Data excerpts:

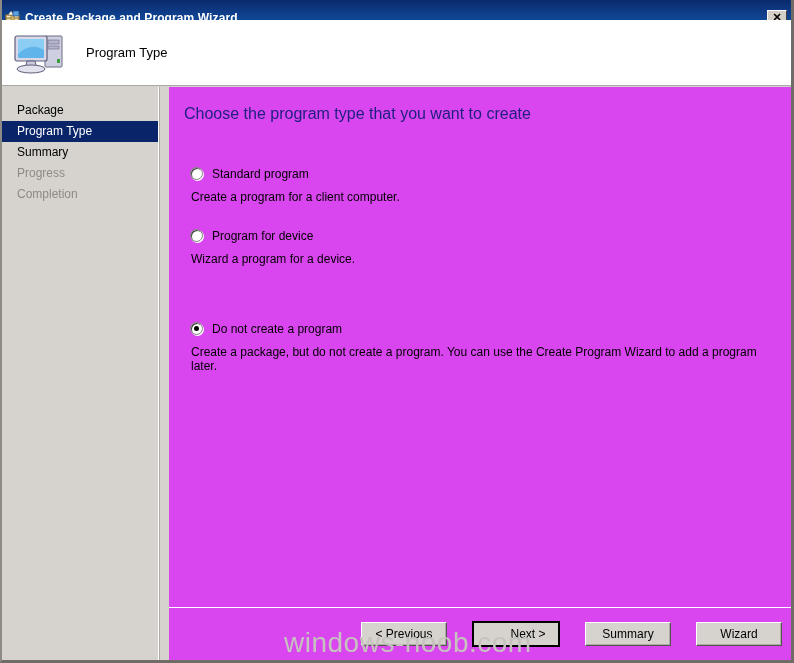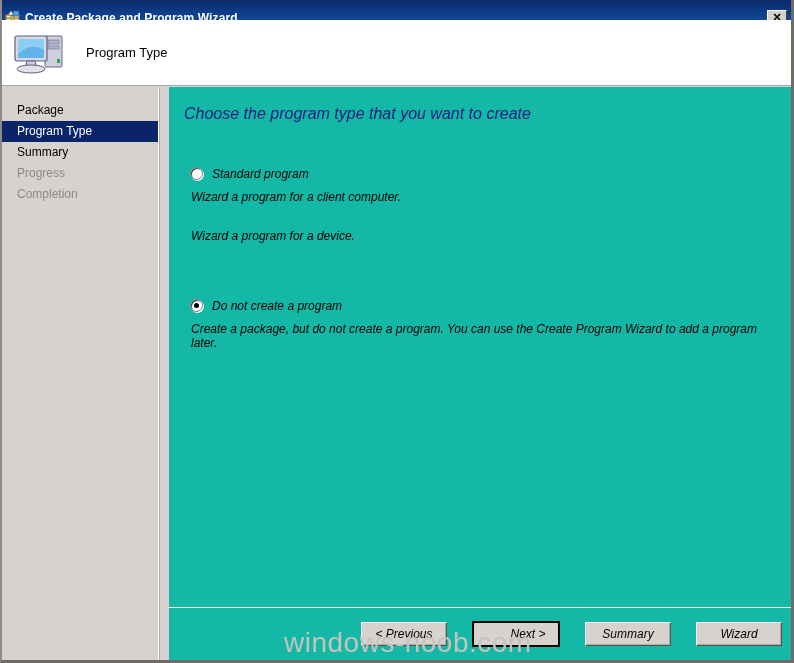--- a/index.html
+++ b/index.html
@@ -136,8 +136,7 @@
     left: 167px;
     right: 0;
     bottom: 0;
-    background: #14b8a6;
-    font-style: italic;
+    background: #d946ef;
   }
 
   .page-title {

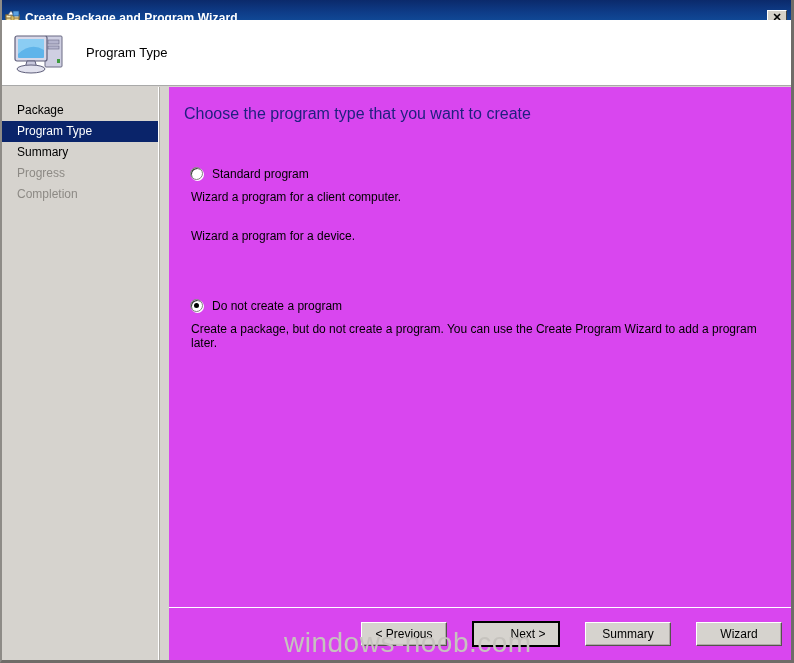--- a/index.html
+++ b/index.html
@@ -310,7 +310,7 @@
           <span class="radio"></span>
           <span class="option-label">Standard program</span>
         </div>
-        <div class="option-desc">Wizard a program for a client computer.</div>
+        <div class="option-desc">Create a program for a client computer.</div>
       </div>
 
       <div class="option-group">

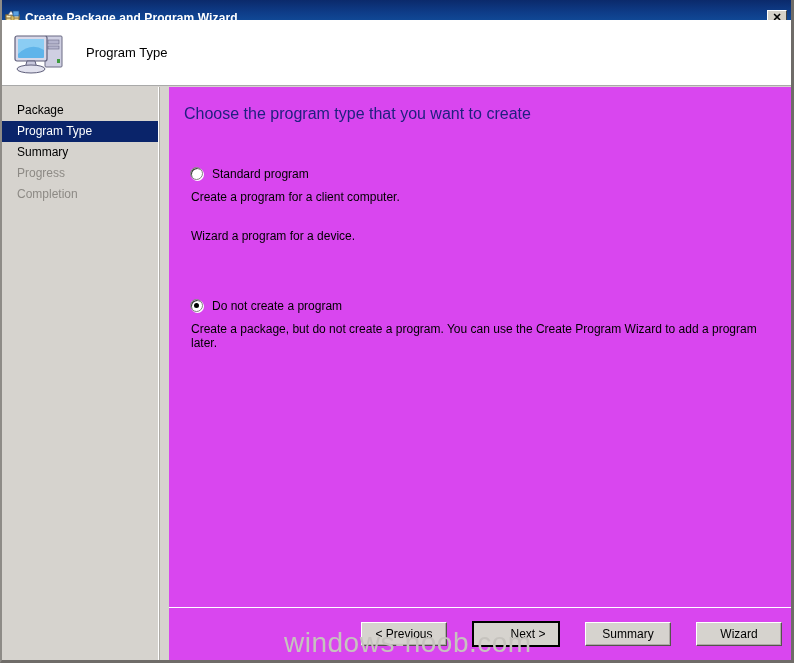--- a/index.html
+++ b/index.html
@@ -314,6 +314,10 @@
       </div>
 
       <div class="option-group">
+        <div class="option-row">
+          <span class="radio"></span>
+          <span class="option-label">Program for device</span>
+        </div>
         <div class="option-desc">Wizard a program for a device.</div>
       </div>
 

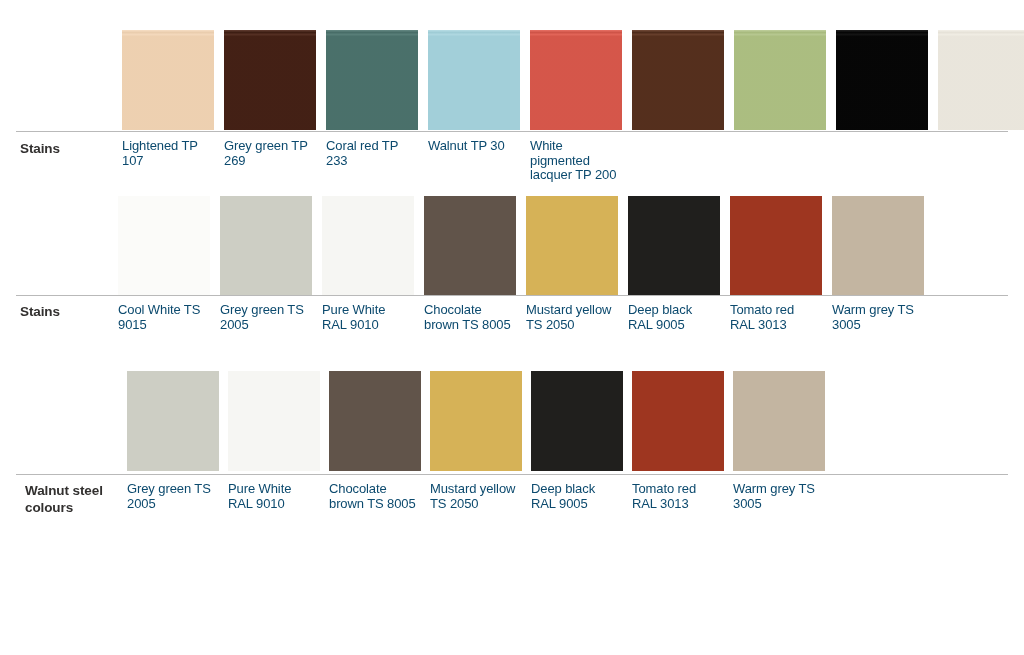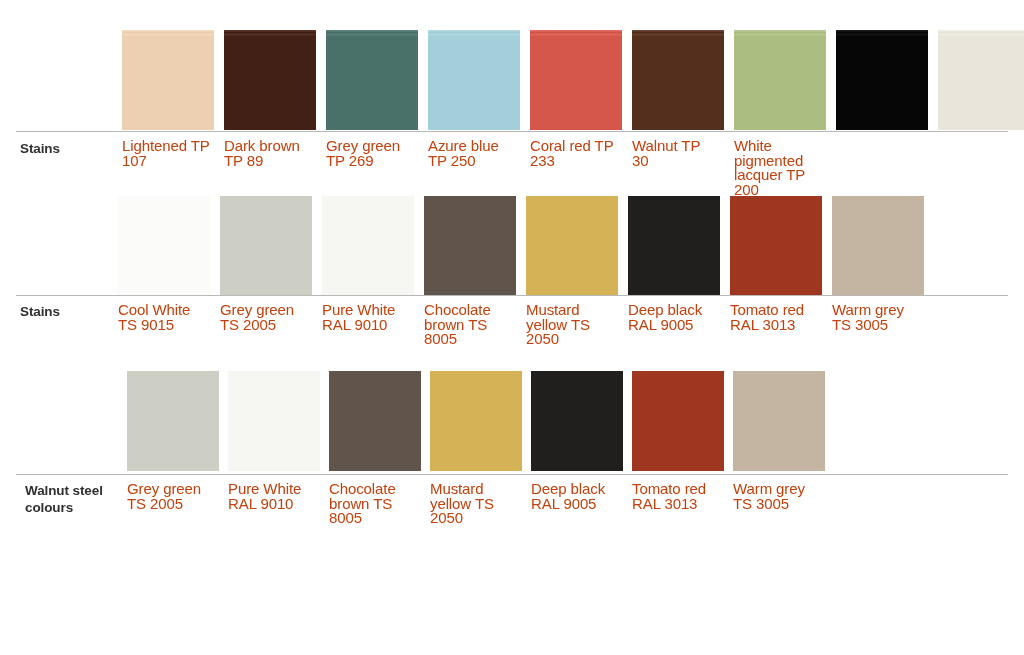--- a/index.html
+++ b/index.html
@@ -77,9 +77,9 @@
   }
 
   .swatch-label {
-    font-size: 15px;
+    font-size: 13px;
     line-height: 14.5px;
-    color: #c2410c;
+    color: #0c4a6e;
     letter-spacing: -0.1px;
     width: 92px;
     box-sizing: border-box;

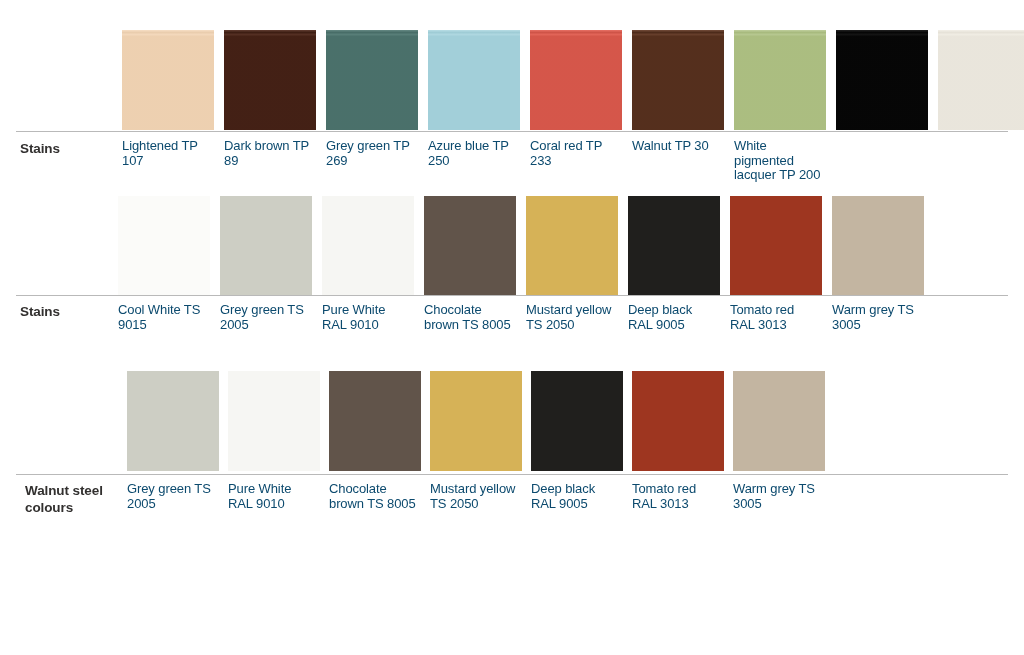--- a/index.html
+++ b/index.html
@@ -145,7 +145,6 @@
     <div class="category">Stains</div>
     <div class="labels">
         <div class="swatch-label">Lightened TP 107</div>
-        <div class="swatch-label">Dark brown TP 89</div>
         <div class="swatch-label">Grey green TP 269</div>
         <div class="swatch-label">Azure blue TP 250</div>
         <div class="swatch-label">Coral red TP 233</div>

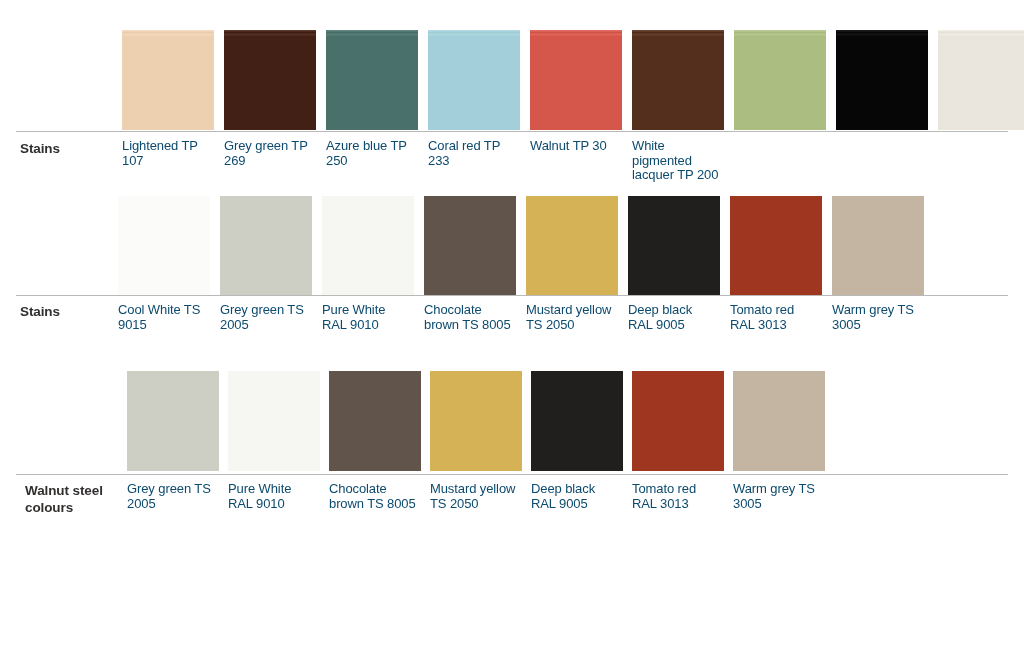--- a/index.html
+++ b/index.html
@@ -146,7 +146,6 @@
     <div class="labels">
         <div class="swatch-label">Lightened TP 107</div>
         <div class="swatch-label">Grey green TP 269</div>
-        <div class="swatch-label">Azure blue TP 250</div>
         <div class="swatch-label">Coral red TP 233</div>
         <div class="swatch-label">Walnut TP 30</div>
         <div class="swatch-label">White pigmented lacquer TP 200</div>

* Work task
A single number is the whole answer: the count of lines above that hold "span".

* Finished exercise
4